L. Struktur Sosial Dihasilkan melalui Interaksi Sosial Asumsi ini menengahi posisi yang diambil oleh asumsi sebelumnya. SI mempertanyakan pandangan bahwa struktur social tidak berubah serta mengakui bahwa individu dapat memodifikasi situasi social. Ada 4 konsep penting dalam SI: 1. Pikiran Mead mendefinisikan pikiran (mind) sebaagi kemampuan untuk menggunakan symbol yang mempunyai makna social yang sama, dan Mead percaya bahwa manusia harus mengembangkan pikiran melalui interaksi dengan orang lain.
2. Diri Mead mendefinisikan diri(self) sebagai kemampuan untuk merefleksikan diri kita sendiri dari perspektif orang lain. Mead mengemukakan cermin diri (looking glass self) atau kemampuan kita untuk melihat diri kita sendiri dalam pantulan dari pandangan orang lain.

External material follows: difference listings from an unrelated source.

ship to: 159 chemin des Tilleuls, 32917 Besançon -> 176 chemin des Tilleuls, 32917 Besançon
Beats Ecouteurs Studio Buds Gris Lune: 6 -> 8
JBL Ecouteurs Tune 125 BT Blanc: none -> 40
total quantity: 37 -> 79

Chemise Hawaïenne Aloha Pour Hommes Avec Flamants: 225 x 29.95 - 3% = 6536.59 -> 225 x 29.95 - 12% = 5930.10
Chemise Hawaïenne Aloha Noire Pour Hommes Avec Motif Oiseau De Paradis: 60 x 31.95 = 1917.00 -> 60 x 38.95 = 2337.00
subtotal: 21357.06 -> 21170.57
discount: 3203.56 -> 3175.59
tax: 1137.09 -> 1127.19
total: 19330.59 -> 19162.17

Menurut Cooley (1972) ada 3 prinsip pengembangan yang dihubungkan dengan cermin diri: a. Kita membayangkan bagaimana kita terlihat di mata orang lain, b. Kita membayangkan penilaian mereka mengenai penampilan kita c. Kita merasa tersakiti atau bangga berdasarkan perasaan pribadi ini.

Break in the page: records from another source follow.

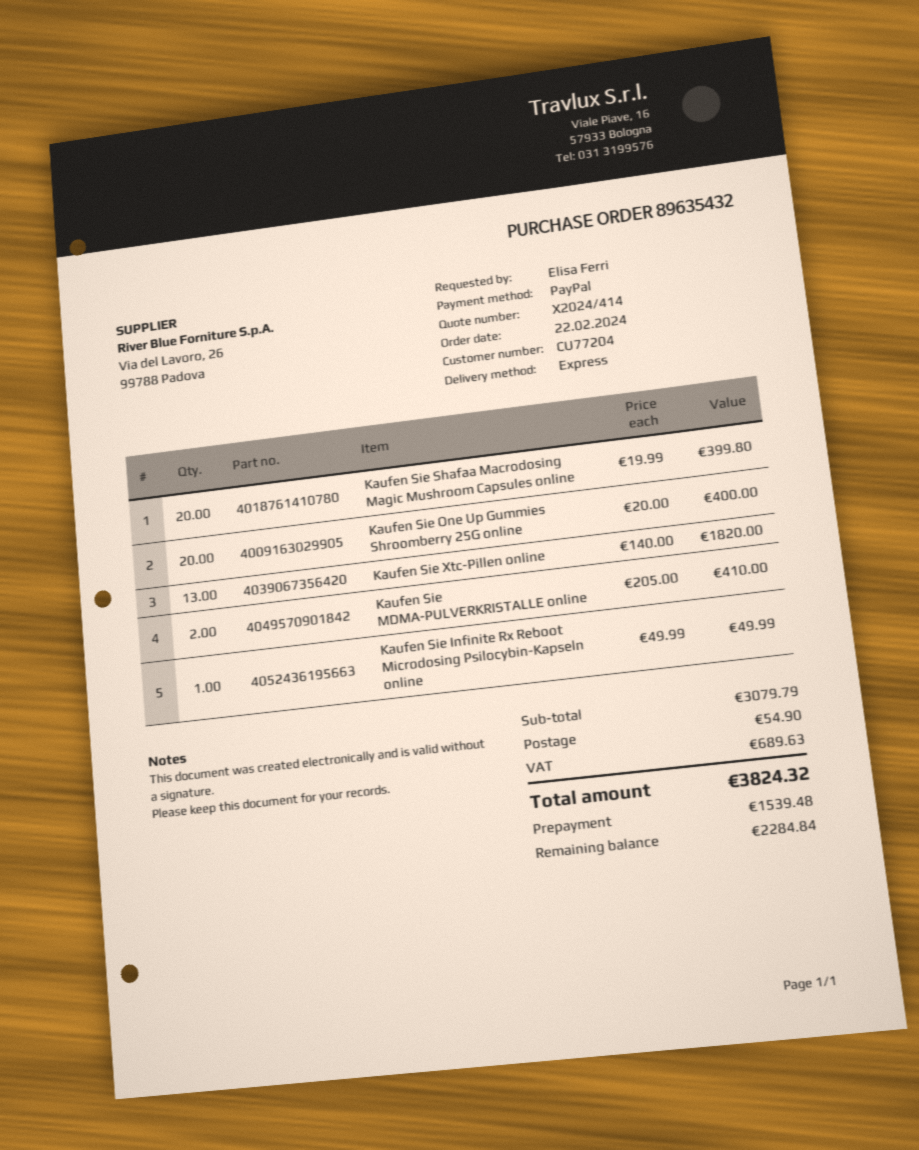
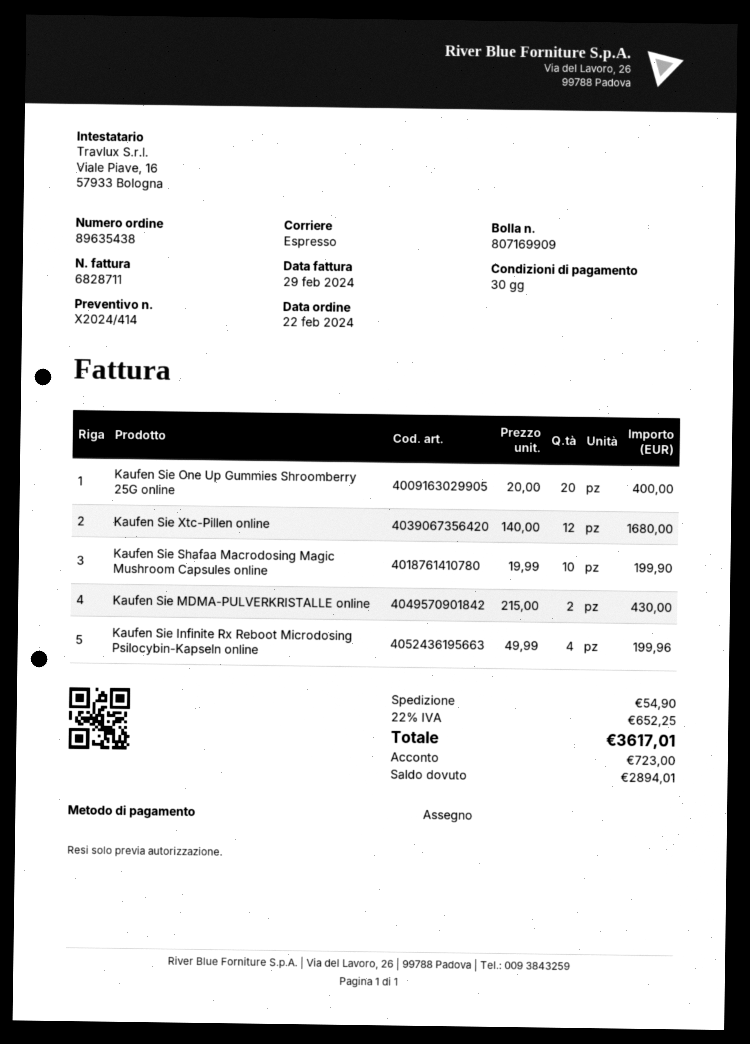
order number: 89635432 -> 89635438
payment method: PayPal -> cheque
Kaufen Sie Shafaa Macrodosing Magic Mushroom Capsules online: 20 x 19.99 = 399.80 -> 10 x 19.99 = 199.90
Kaufen Sie Xtc-Pillen online: 13 x 140.00 = 1820.00 -> 12 x 140.00 = 1680.00
Kaufen Sie MDMA-PULVERKRISTALLE online: 2 x 205.00 = 410.00 -> 2 x 215.00 = 430.00
Kaufen Sie Infinite Rx Reboot Microdosing Psilocybin-Kapseln online: 1 x 49.99 = 49.99 -> 4 x 49.99 = 199.96
tax: 689.63 -> 652.25
total: 3824.32 -> 3617.01
deposit: 1539.48 -> 723.00
balance: 2284.84 -> 2894.01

3. Masyarakat Mead berargumen bahwa interaksi mengambil tempat di dalam sebuah struktur social yang dinamis-budaya, dan sebagainya. Individu-individu lahir ke dalam konteks social yang sudah ada. Mead mendefinisikan masyarakat (society) sebagai jejaring hubungan social yang diciptakan manusia. Individu-individu terlibat di dalam masyarakat melalui perilaku yang merasa pilih secara aktif dan sukarela. Jadi, masyarakat menggambarkan keterhubungan beberapa perangkat perilaku yang terus disesuaikan oleh individu-individu. Masyarakat ada sebelum individu tetapi juga diciptakan dan dibentuk oleh individu, dengan melakukan tindakan sejalan dengan orang lainnya (Forte, 2004). Masyarakat karenanya terdiri atas individu-individu, dan Mead berbicara mengenai dua bagian penting masyarakat yang mempengaruhi pikiran dan diri. Pemikiran Mead mengenai orang lain secara khusus (particular others) merujuk pada individu- individu dalam masyarakat yang signifikan bagi kita. Orang-orang ini biasanya adalah anggota keluarga, teman, dan kolega di tempat kerja serta supervisor. Kita melihat orang lain secara khusus tersebut untuk mendapatkan rasa penerimaan social dan rasa mengenai diri.